Forex Spreads


The world of Forex trading can be a confusing and daunting one for those who are completely new to the concept of Forex. Each day, many ordinary people are trying their luck on the Foreign Exchange but still do not have the knowledge that they need, even the fundamental basics of the terminology used, to be able to efficiently trade in the market place. It pays to take a little bit of time to find out what all of the jargon means when it comes to trading Forex. One such term, Forex spreads, should be one of the first that you encounter and learn about in order to help you understand more about Forex trading and its processes.

Essentially, Forex spreads is the term used to describe the amount of between the ask price and the bid price on any currency pair. The spread is normally quoted in terms of pips (sometimes known as points), which is the smallest unit of currency and is likely to be subtracted or added from the fourth decimal place of the ask or bid price. Currencies that are traded on the Foreign Exchange are always quoted in terms of five numbers and are always traded in pairs. The Forex quotes that you will see will also always have a bid price and an ask price.

Forex spreads are basically the way in which the Forex brokers make their money (commission). The broker will gain a profit from the spread of every single trade that is placed through them on their particular network. For example, a broker may be selling a currency that is quoted at 1.2200. This means that the broker will be willing to let you buy this currency for 1.2201 or to sell it for 1.2199. If is important to note too, that if you place a long order then you will receive the bidding price. Once you decide to close that long order then you will receive the asking price. The broker will then collect the difference for this transaction. The amount of the spread will generally always stay around the price at which the broker is selling that particular currency. You may also find that with commonly traded currency pairs on the market, the spread can be as low as 1-2 pips.
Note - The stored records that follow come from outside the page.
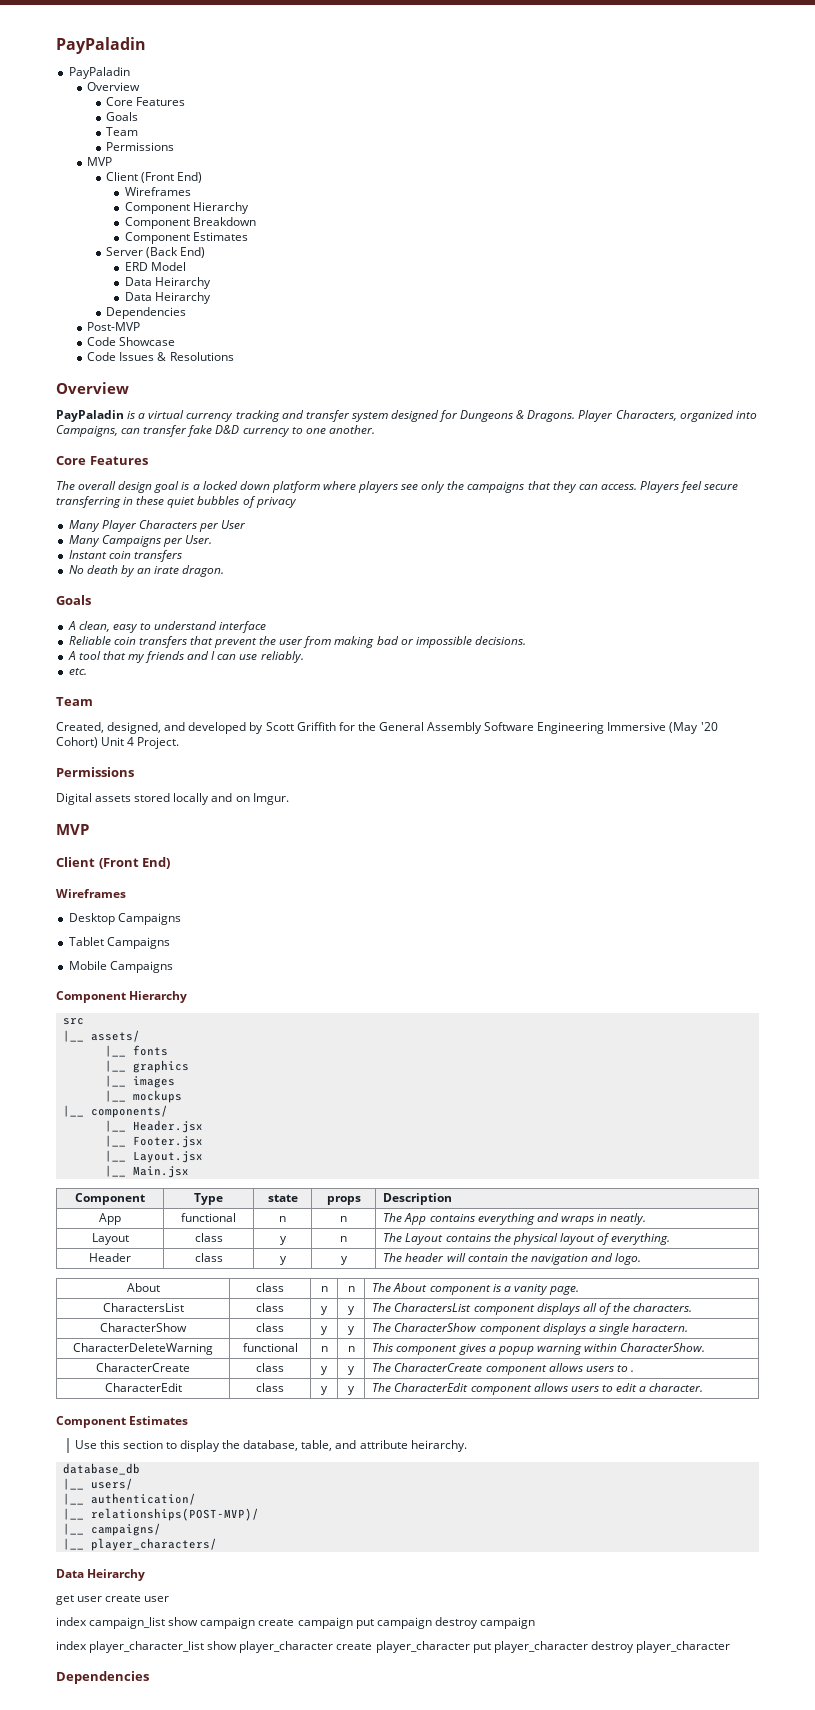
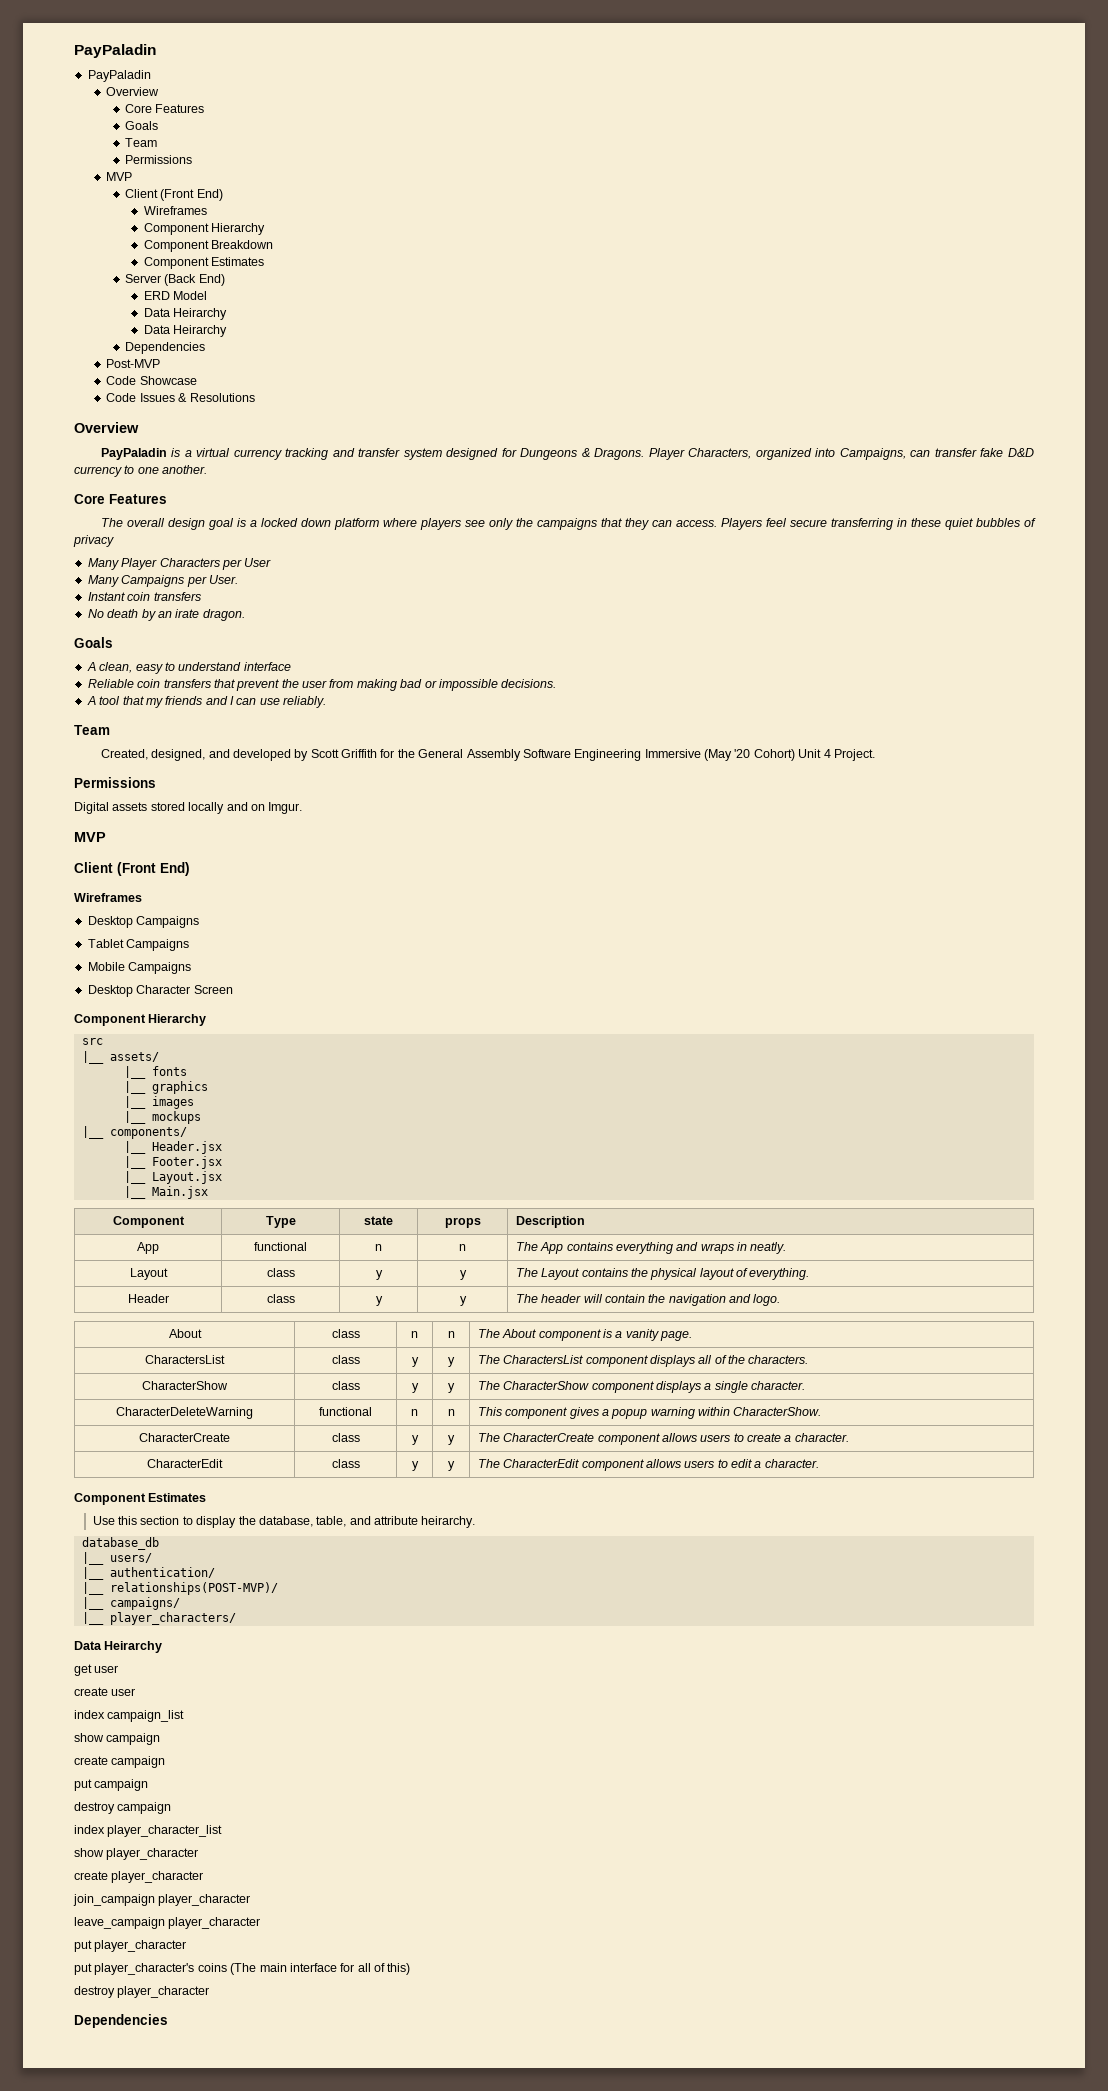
- etc.
+ Desktop Character Screen
- Layout | class | y | n | The Layout contains the physical layout of everything.
+ Layout | class | y | y | The Layout contains the physical layout of everything.
- CharacterShow | class | y | y | The CharacterShow component displays a single haractern.
+ CharacterShow | class | y | y | The CharacterShow component displays a single character.
- CharacterCreate | class | y | y | The CharacterCreate component allows users to .
+ CharacterCreate | class | y | y | The CharacterCreate component allows users to create a character.
- get user create user
+ get user
+ create user
- index campaign_list show campaign create campaign put campaign destroy campaign
+ index campaign_list
+ show campaign
+ create campaign
+ put campaign
+ destroy campaign
- index player_character_list show player_character create player_character put player_character destroy player_character
+ index player_character_list
+ show player_character
+ create player_character
+ join_campaign player_character
+ leave_campaign player_character
+ put player_character
+ put player_character's coins (The main interface for all of this)
+ destroy player_character

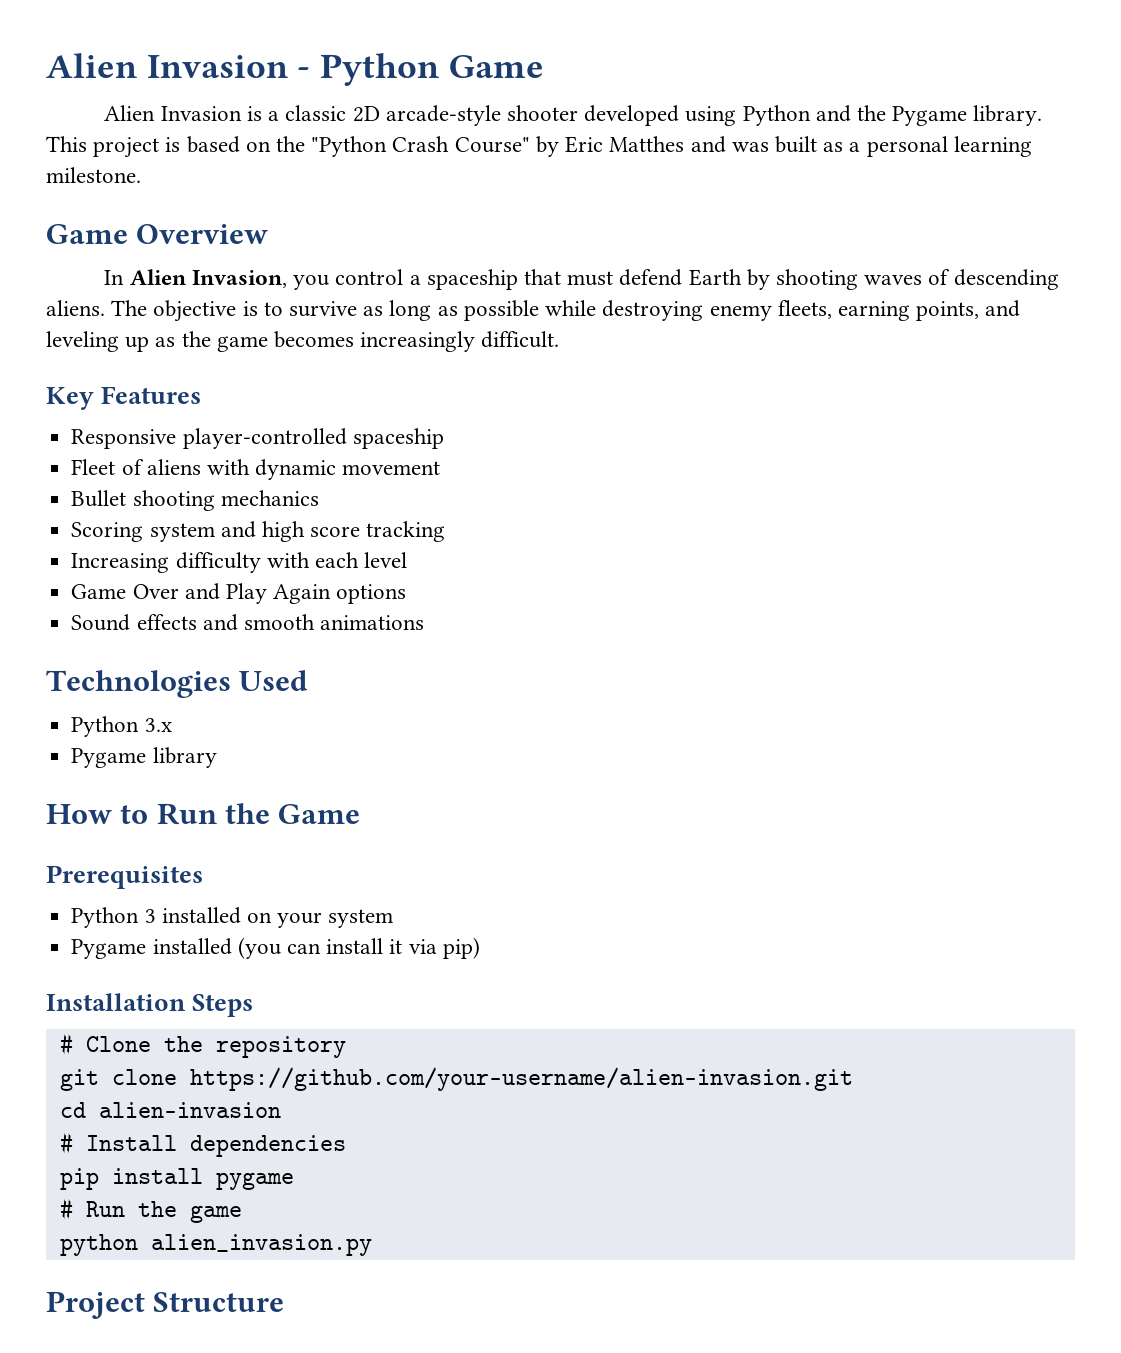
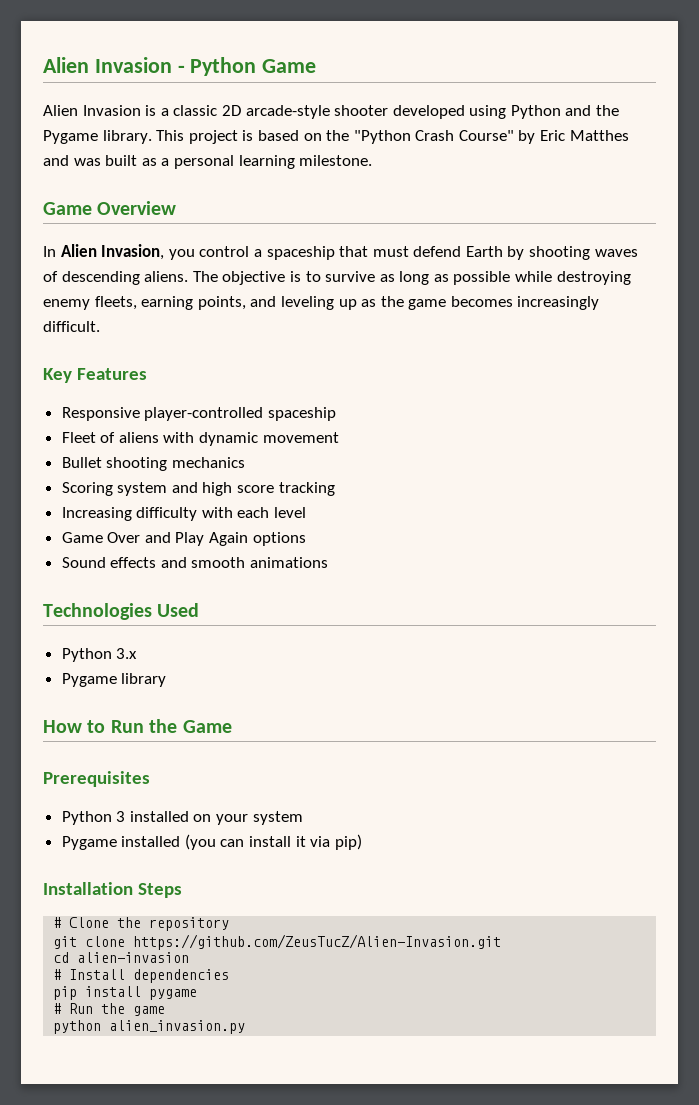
- git clone https://github.com/your-username/alien-invasion.git
+ git clone https://github.com/ZeusTucZ/Alien-Invasion.git
- Project Structure

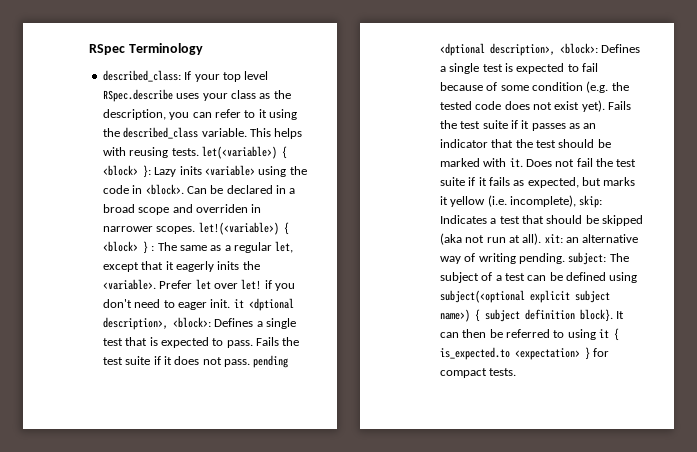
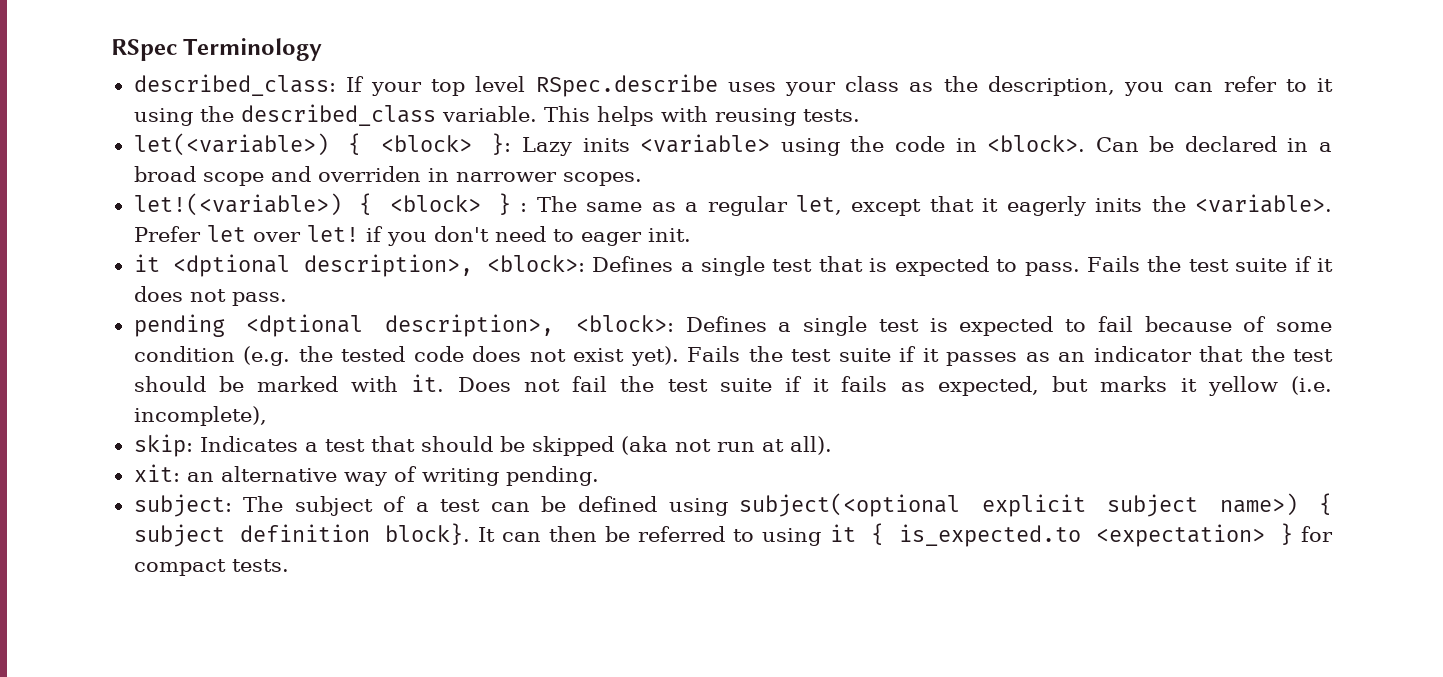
- This helps with reusing tests. let(<variable>) { <block> }: Lazy inits <variable> using the code in <block>.
+ This helps with reusing tests.
+ let(<variable>) { <block> }: Lazy inits <variable> using the code in <block>.
- Can be declared in a broad scope and overriden in narrower scopes. let!(<variable>) { <block> } : The same as a regular let, except that it eagerly inits the <variable>.
+ Can be declared in a broad scope and overriden in narrower scopes.
+ let!(<variable>) { <block> } : The same as a regular let, except that it eagerly inits the <variable>.
- Prefer let over let! if you don't need to eager init. it <dptional description>, <block>: Defines a single test that is expected to pass.
+ Prefer let over let! if you don't need to eager init.
+ it <dptional description>, <block>: Defines a single test that is expected to pass.
- Fails the test suite if it does not pass. pending <dptional description>, <block>: Defines a single test is expected to fail because of some condition (e.g. the tested code does not exist yet).
+ Fails the test suite if it does not pass.
+ pending <dptional description>, <block>: Defines a single test is expected to fail because of some condition (e.g. the tested code does not exist yet).
- Does not fail the test suite if it fails as expected, but marks it yellow (i.e. incomplete), skip: Indicates a test that should be skipped (aka not run at all). xit: an alternative way of writing pending. subject: The subject of a test can be defined using subject(<optional explicit subject name>) { subject definition block}.
+ Does not fail the test suite if it fails as expected, but marks it yellow (i.e. incomplete),
+ skip: Indicates a test that should be skipped (aka not run at all).
+ xit: an alternative way of writing pending.
+ subject: The subject of a test can be defined using subject(<optional explicit subject name>) { subject definition block}.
This means that with Forex spreads, you will get one end of the spread when you buy a currency and the other end of the spread when you sell a currency. No matter what trades you are making, it is almost certain that the broker will have been paid the spread from you before you close an opened trade.

Now that you know what Forex spreads are you need to be aware that not all spreads are the same. It is recommended that you try and find a broker who has a small spread, particularly if you are new to Forex trading, as this will help you to keep your trading costs down. This practice will also aid you in being able to potentially make a good profit. Having said this, it is important that you do not accept the first broker who offers you a lower spread. There are still some untrustworthy people practicing out there and you do not want to be lured in to a situation where you lose all of your funds due to an unscrupulous broker. Make sure that the broker is regulated and that you are comfortable with where they trade so that those regulations will be adhered to should something go wrong.